Amplicons as Vaccine Vectors
Kathlyn Santos, Cindy M.P. Duke and Stephen Dewhurst
Affiliation: Department of Microbiologyand Immunology, 601 Elmwood Avenue, Box 672, Rochester, NY 14642,USA.
Keywords: dendritic cells, murine hepatoma cells (HEPA 1-6), Hepatis C virus (HCV), Alzheimer, ’, s Disease (AD), helper-free amplicons, immunotherapy
HSV-1 amplicon vectors efficiently transduce cultured antigen-presenting cells (APC), including both human and murine dendritic cells as well as primary human chronic lymphocytic leukemia (CLL) B cells. Helper-free amplicons have been shown to be especially well-suited for this purpose, since they do not impair the antigen-presenting functions of these target cells.

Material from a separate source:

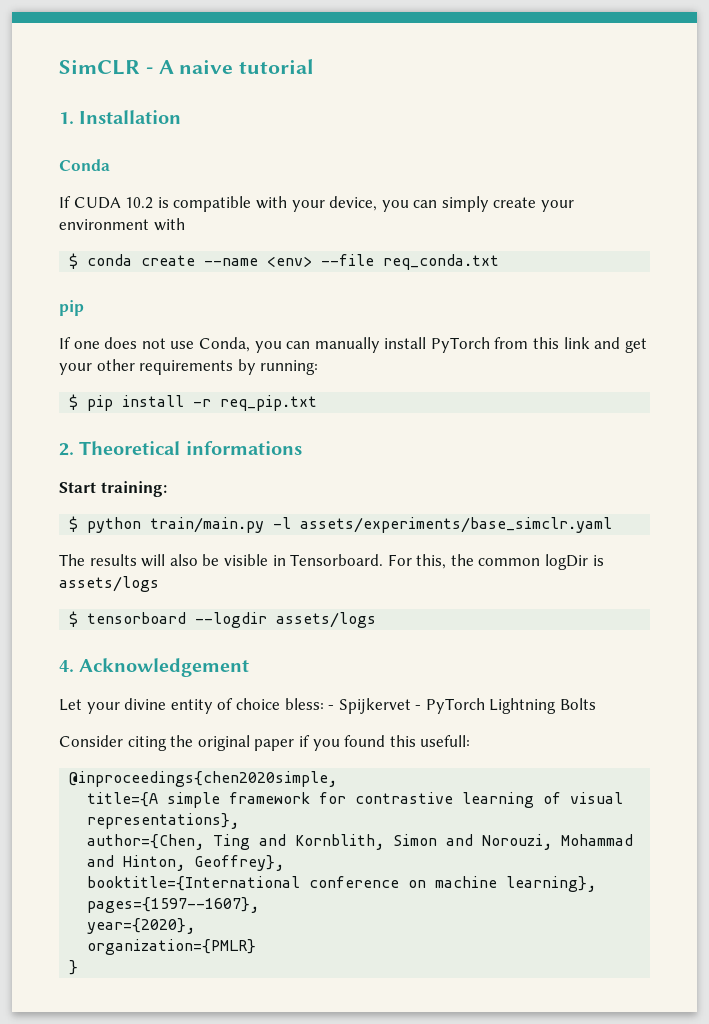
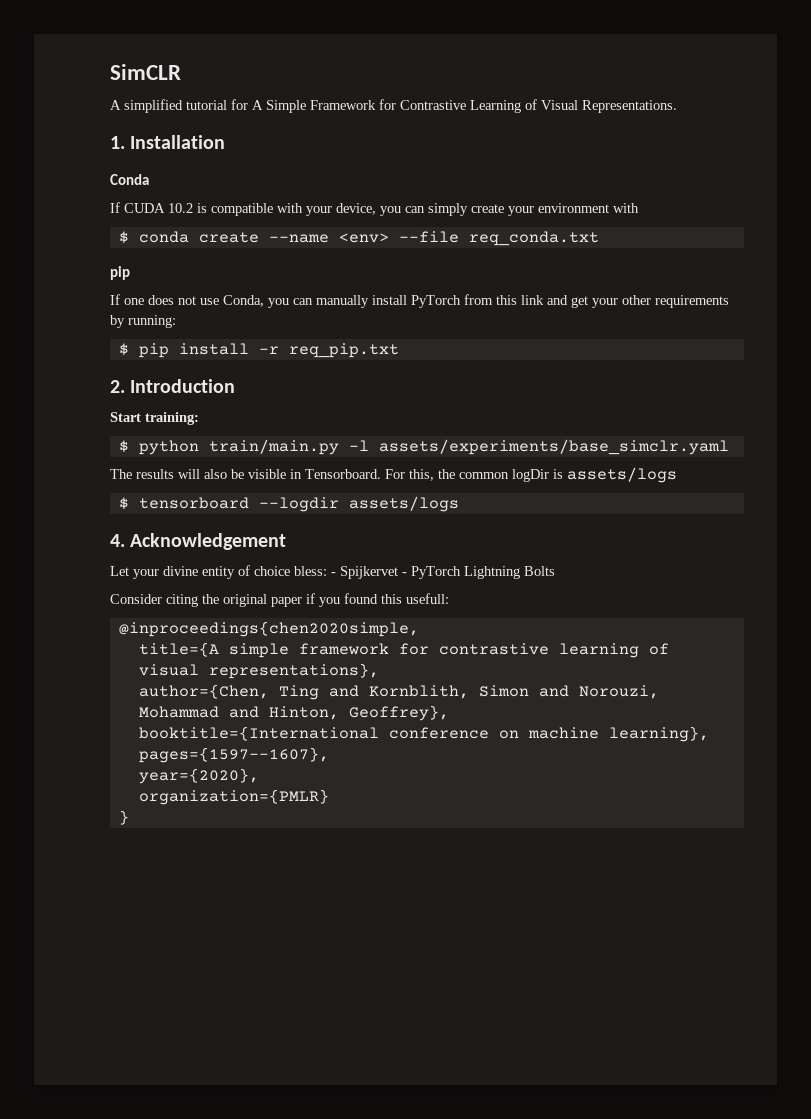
[145,59,315,74] - A naive tutorial -> [110,99,677,113] // A simplified tutorial for A Simple Framework for Contrastive Learning of Visual Representations.
[79,441,302,455] Theoretical informations -> [130,379,236,393] Introduction

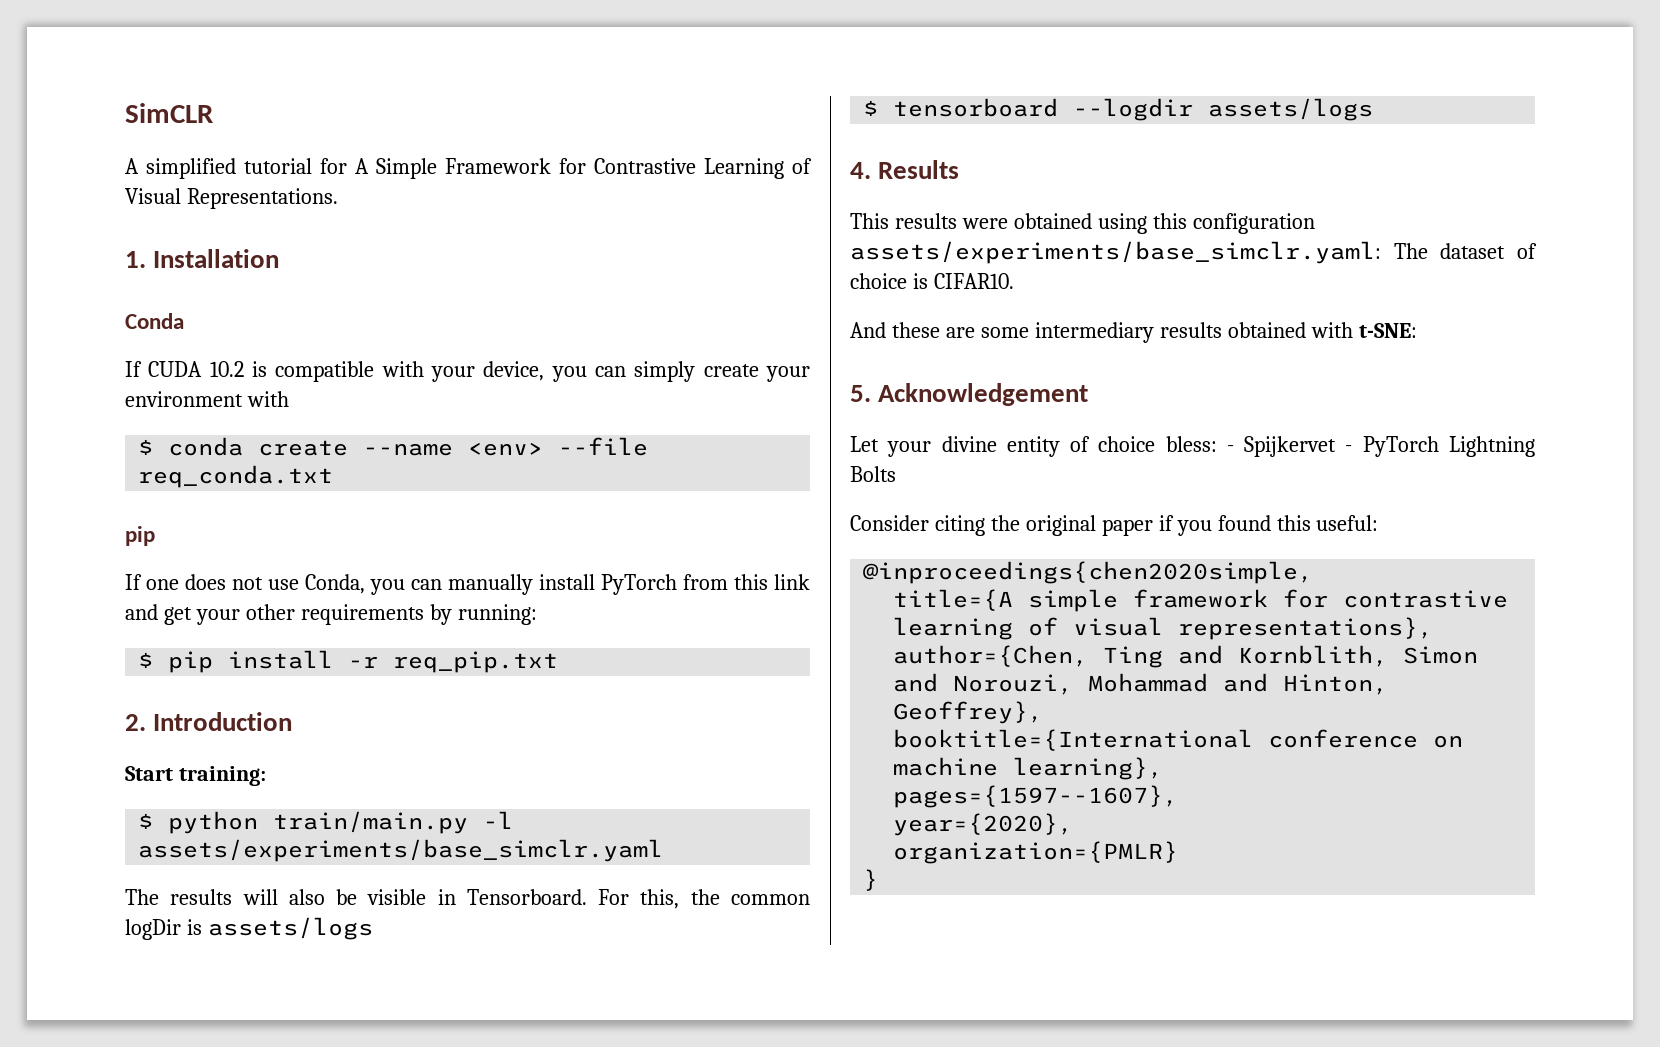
(125, 540) none -> [878,160,960,179] [850,213,1315,234] [850,241,1537,264] [850,273,1014,289] [850,322,1417,343] [850,385,871,402] Results // This results were obtained using this configuration assets/experiments/base_simclr.yaml: The dataset of choice is CIFAR10. // And these are some intermediary results obtained with t-SNE: // 5.
[406,593,449,604] usefull: -> [1316,515,1379,531] useful:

In vivo, amplicon vectors have been used in preclinical studies aimed at the development of therapeutic cancer vaccines, as well as vaccines for Alzheimers disease, and selected microbial pathogens. Studies in small animal model systems have shown that ex vivo transduction of irradiated tumor cells with amplicon vectors encoding immunomodulatory cytokines such as IL-2 or GM-CSF can elicit protective responses against a tumor challenge. In an experimental model for cancer immunotherapy, direct transduction of preformed tumors with vectors encoding CD40L resulted in slowed tumor growth or tumor eradication. Other studies have examined the ability of amplicons to elicit immune responses against encoded antigens, and have shown that strong cellular immune responses can be generated against amplicon encoded HIV-1 antigens in mice. Thus, amplicon vectors have shown significant promise as vaccine vectors in a range of settings. These promising initial findings highlight the need to perform additional studies, including experiments to evaluate the immunogenicity of amplicon vectors in additional animal models, possibly including nonhuman primates. Overall, amplicon vectors offer compelling advantages when compared to other vaccine-delivery platforms, which include the capacity to incorporate a very large transgene payload and the potential to efficiently transduce mucosal surfaces. It will be important to design future studies to directly test and exploit these features of the amplicon system. The next few years therefore promise to be an exciting and important period in the development of amplicons as vaccine vectors.